**Given records:**
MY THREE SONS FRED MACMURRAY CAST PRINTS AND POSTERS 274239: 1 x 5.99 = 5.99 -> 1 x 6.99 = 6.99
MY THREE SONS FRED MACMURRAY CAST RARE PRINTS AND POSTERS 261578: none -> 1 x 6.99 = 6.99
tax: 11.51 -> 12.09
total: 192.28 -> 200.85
==
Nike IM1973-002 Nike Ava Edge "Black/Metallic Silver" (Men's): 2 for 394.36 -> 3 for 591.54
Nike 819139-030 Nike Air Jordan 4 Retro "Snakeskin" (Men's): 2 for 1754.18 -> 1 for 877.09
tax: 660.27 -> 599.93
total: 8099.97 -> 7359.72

**Problem details:** Set down, exactly as they appear above, all lines from the one that has "Nike IM1973-002 Nike" down to the one that has "total: 8099.97 -> 7359.72", including those two and no others.

**Written answer:**
Nike IM1973-002 Nike Ava Edge "Black/Metallic Silver" (Men's): 2 for 394.36 -> 3 for 591.54
Nike 819139-030 Nike Air Jordan 4 Retro "Snakeskin" (Men's): 2 for 1754.18 -> 1 for 877.09
tax: 660.27 -> 599.93
total: 8099.97 -> 7359.72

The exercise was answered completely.